What you should do: Starting at the first entry below, repeat all the data word for word and drop the pictures.

[Records contained in a dataset]

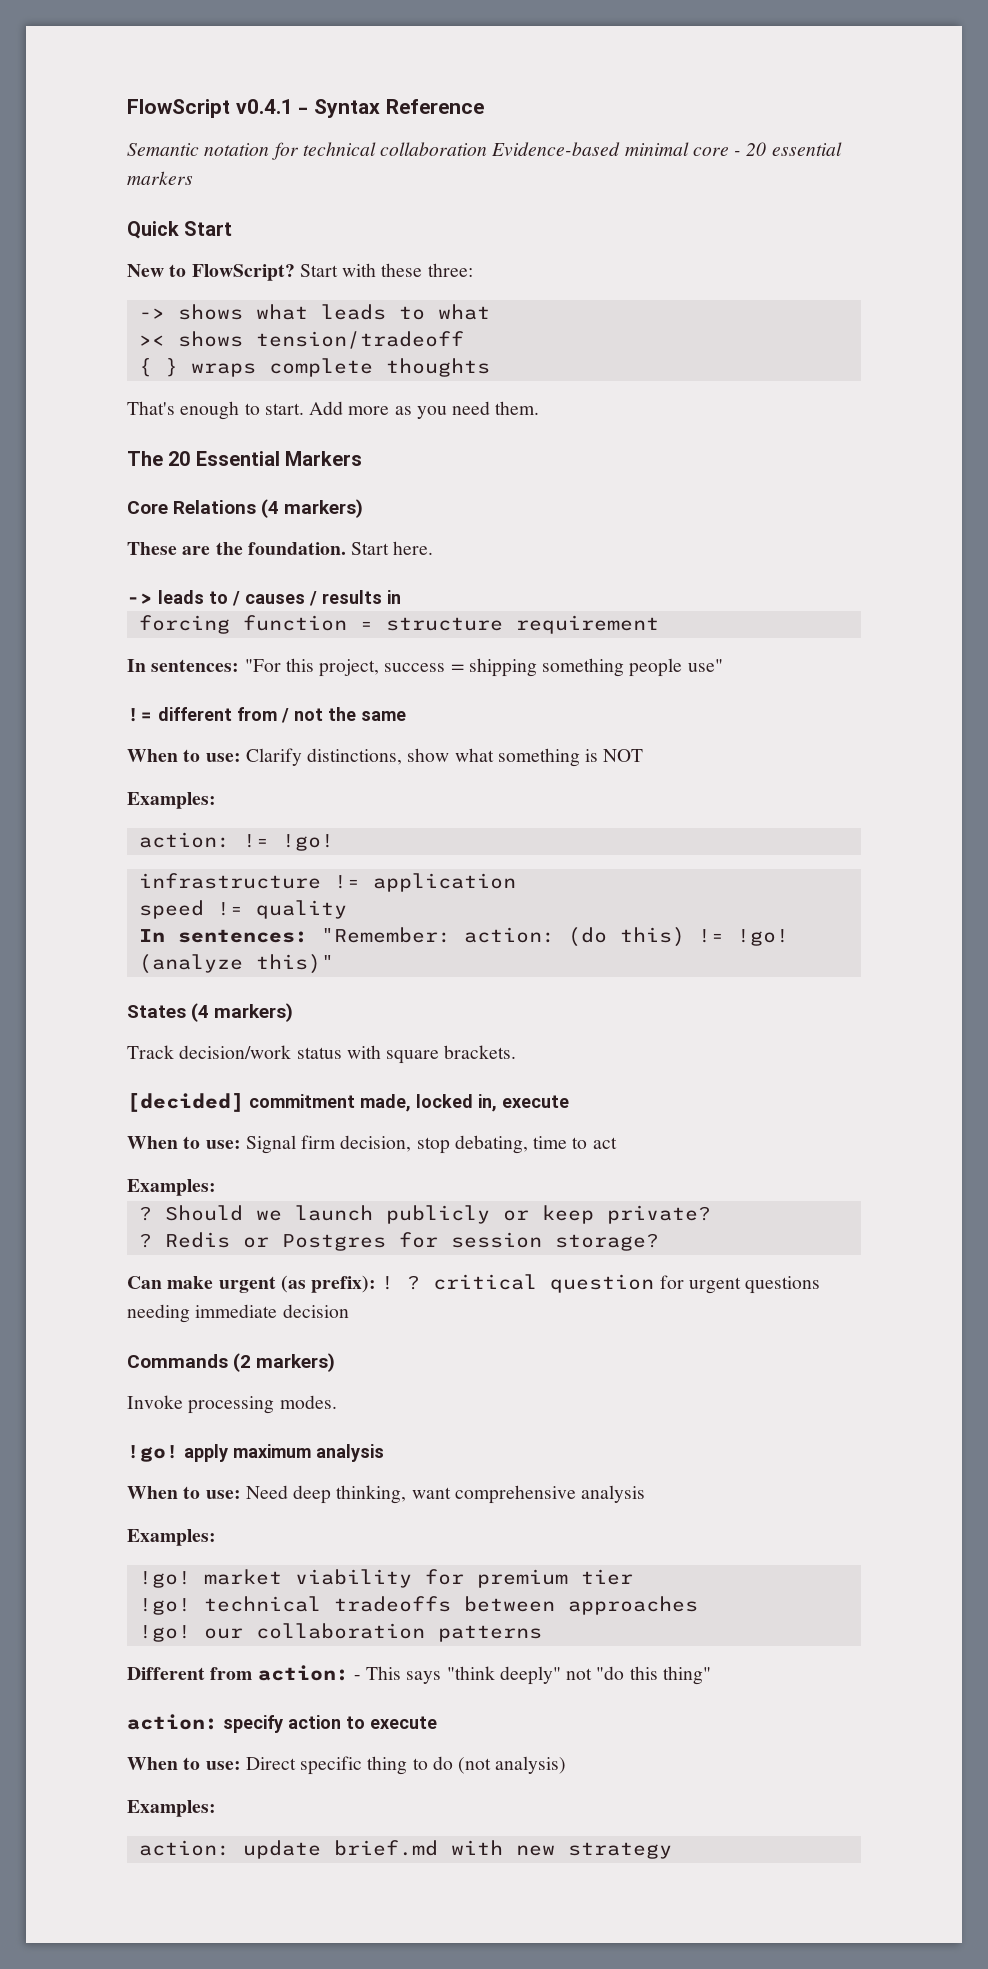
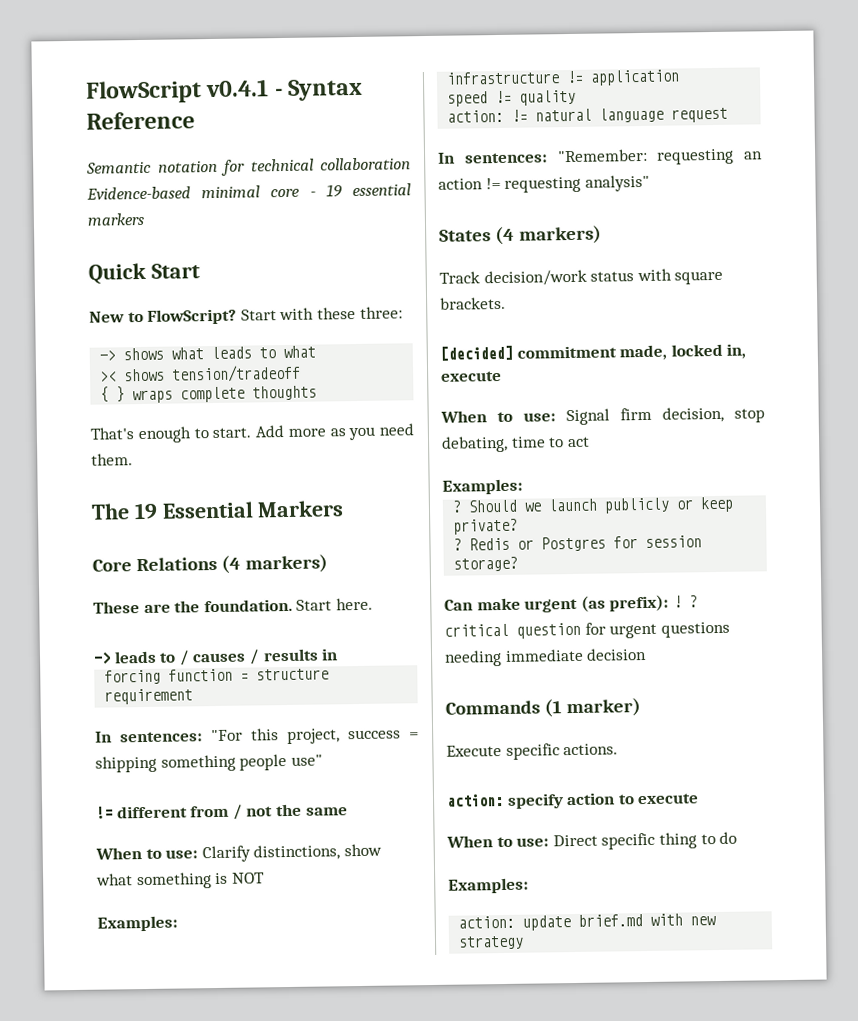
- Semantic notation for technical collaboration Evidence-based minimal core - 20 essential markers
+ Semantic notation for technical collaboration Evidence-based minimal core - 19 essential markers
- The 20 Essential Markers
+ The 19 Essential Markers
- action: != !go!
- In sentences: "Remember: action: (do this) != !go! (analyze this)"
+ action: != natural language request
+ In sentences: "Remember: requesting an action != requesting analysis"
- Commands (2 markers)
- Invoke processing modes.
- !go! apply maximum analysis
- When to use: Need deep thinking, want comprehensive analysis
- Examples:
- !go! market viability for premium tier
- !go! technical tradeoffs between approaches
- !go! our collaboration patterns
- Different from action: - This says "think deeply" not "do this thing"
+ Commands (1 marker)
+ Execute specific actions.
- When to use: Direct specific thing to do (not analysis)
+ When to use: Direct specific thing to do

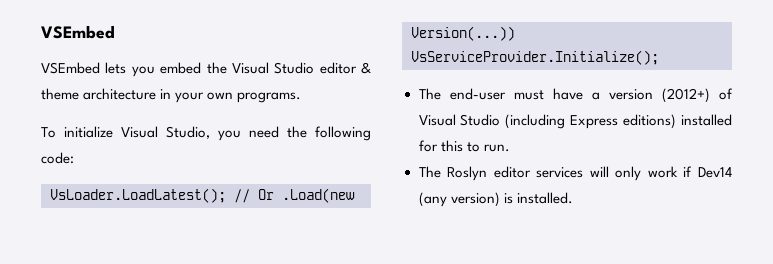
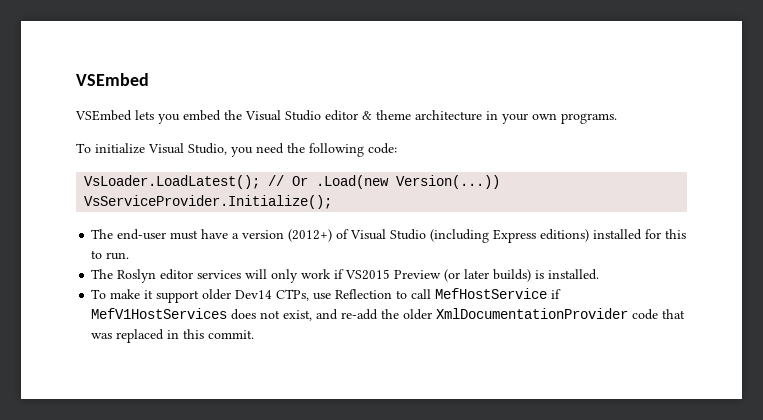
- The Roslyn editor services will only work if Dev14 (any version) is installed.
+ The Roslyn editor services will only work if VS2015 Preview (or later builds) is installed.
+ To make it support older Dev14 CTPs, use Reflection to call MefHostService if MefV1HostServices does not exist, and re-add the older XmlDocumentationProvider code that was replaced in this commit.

Exercise result:
- Semantic notation for technical collaboration Evidence-based minimal core - 20 essential markers
+ Semantic notation for technical collaboration Evidence-based minimal core - 19 essential markers
- The 20 Essential Markers
+ The 19 Essential Markers
- action: != !go!
- In sentences: "Remember: action: (do this) != !go! (analyze this)"
+ action: != natural language request
+ In sentences: "Remember: requesting an action != requesting analysis"
- Commands (2 markers)
- Invoke processing modes.
- !go! apply maximum analysis
- When to use: Need deep thinking, want comprehensive analysis
- Examples:
- !go! market viability for premium tier
- !go! technical tradeoffs between approaches
- !go! our collaboration patterns
- Different from action: - This says "think deeply" not "do this thing"
+ Commands (1 marker)
+ Execute specific actions.
- When to use: Direct specific thing to do (not analysis)
+ When to use: Direct specific thing to do

- The Roslyn editor services will only work if Dev14 (any version) is installed.
+ The Roslyn editor services will only work if VS2015 Preview (or later builds) is installed.
+ To make it support older Dev14 CTPs, use Reflection to call MefHostService if MefV1HostServices does not exist, and re-add the older XmlDocumentationProvider code that was replaced in this commit.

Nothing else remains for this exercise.